• Task to complete:
Output the line with "subtotal: 244.48 -> 296.47" and every following line to the end of the material, exactly as they appear.

[[ Data shown open ]]

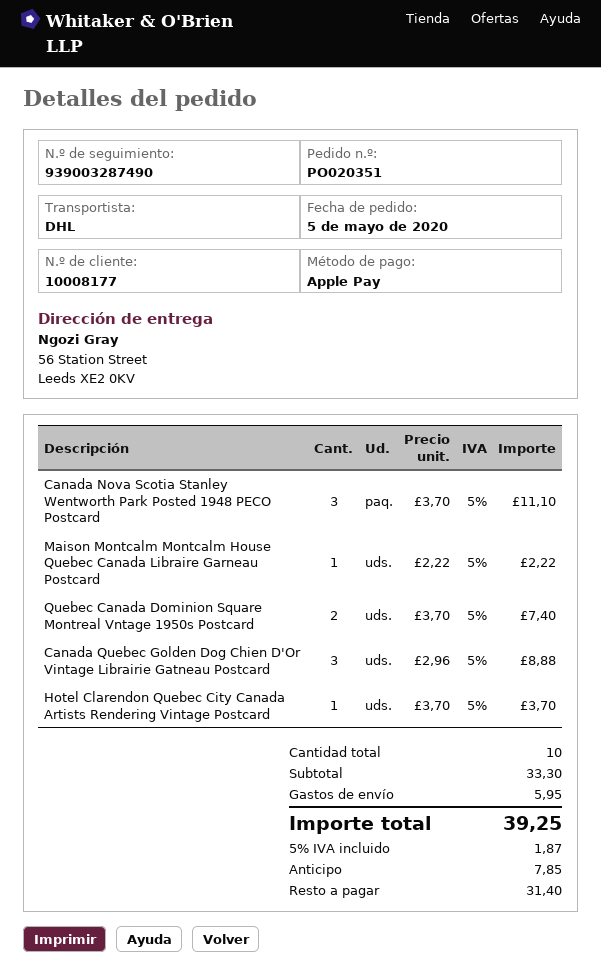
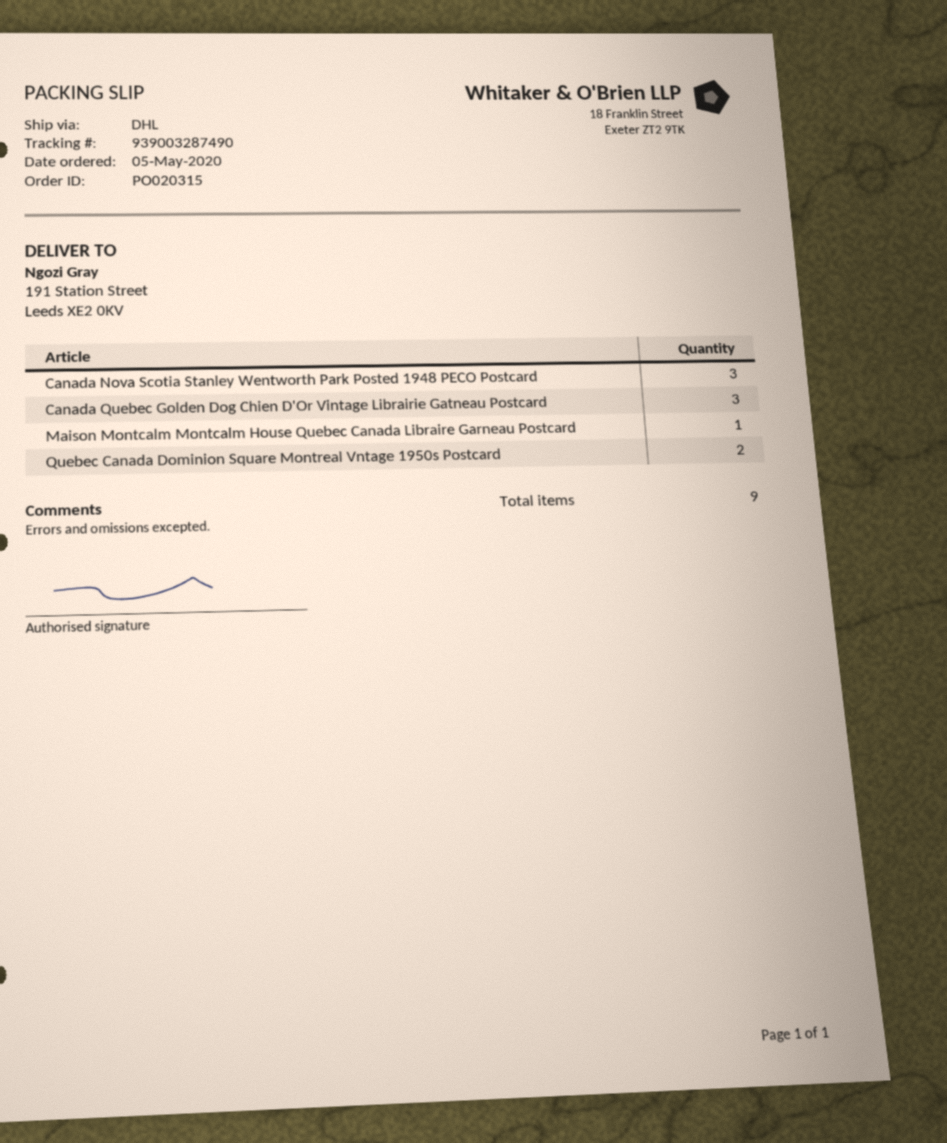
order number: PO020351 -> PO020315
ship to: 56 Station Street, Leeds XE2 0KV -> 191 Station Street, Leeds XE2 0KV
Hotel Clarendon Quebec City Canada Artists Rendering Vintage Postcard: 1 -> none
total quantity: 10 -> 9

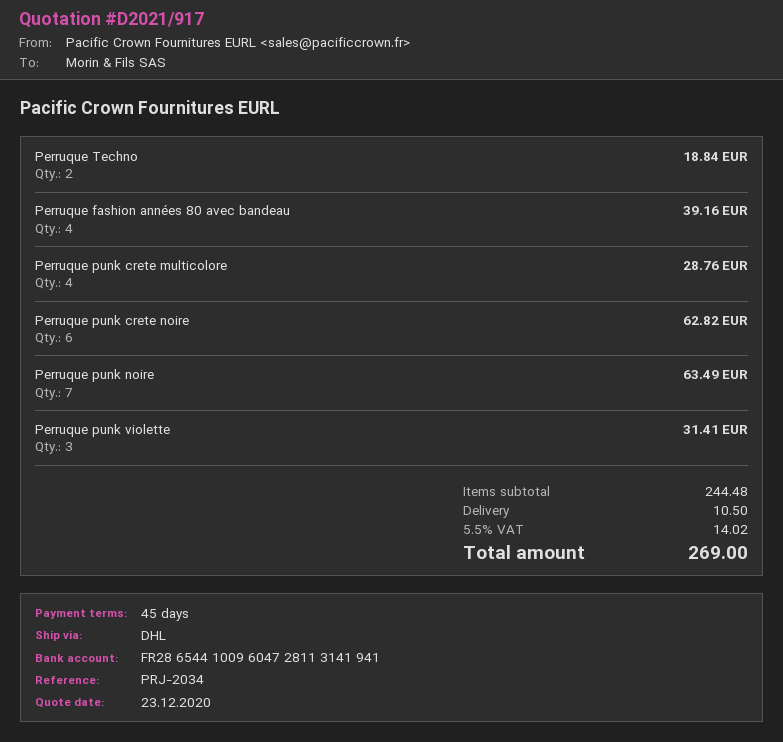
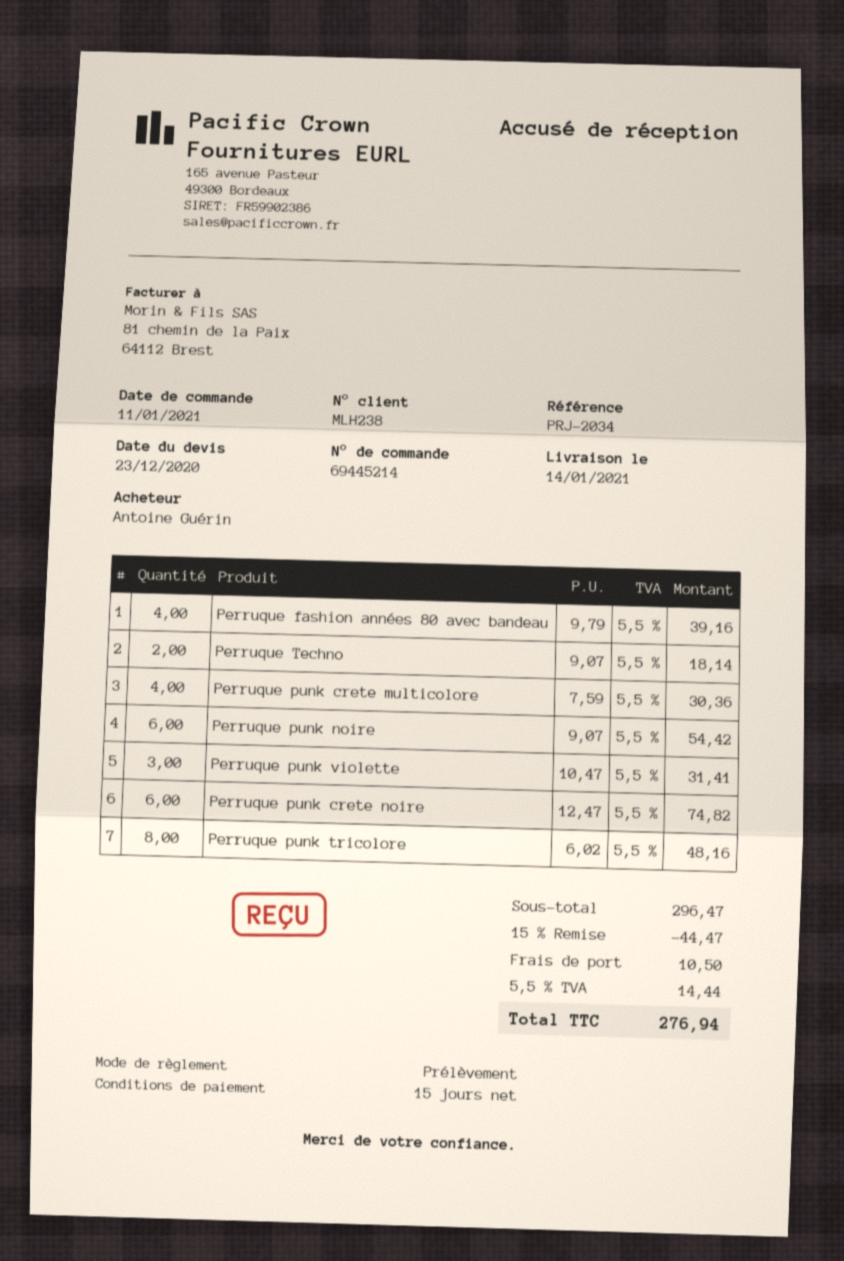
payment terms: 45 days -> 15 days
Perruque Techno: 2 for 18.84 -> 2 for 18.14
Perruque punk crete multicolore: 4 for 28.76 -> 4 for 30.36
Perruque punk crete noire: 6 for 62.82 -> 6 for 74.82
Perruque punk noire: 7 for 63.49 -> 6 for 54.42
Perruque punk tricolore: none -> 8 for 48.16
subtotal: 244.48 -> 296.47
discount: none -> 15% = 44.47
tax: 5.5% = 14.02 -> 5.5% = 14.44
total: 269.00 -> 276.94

[[ Data shown closed ]]

• Task output:
subtotal: 244.48 -> 296.47
discount: none -> 15% = 44.47
tax: 5.5% = 14.02 -> 5.5% = 14.44
total: 269.00 -> 276.94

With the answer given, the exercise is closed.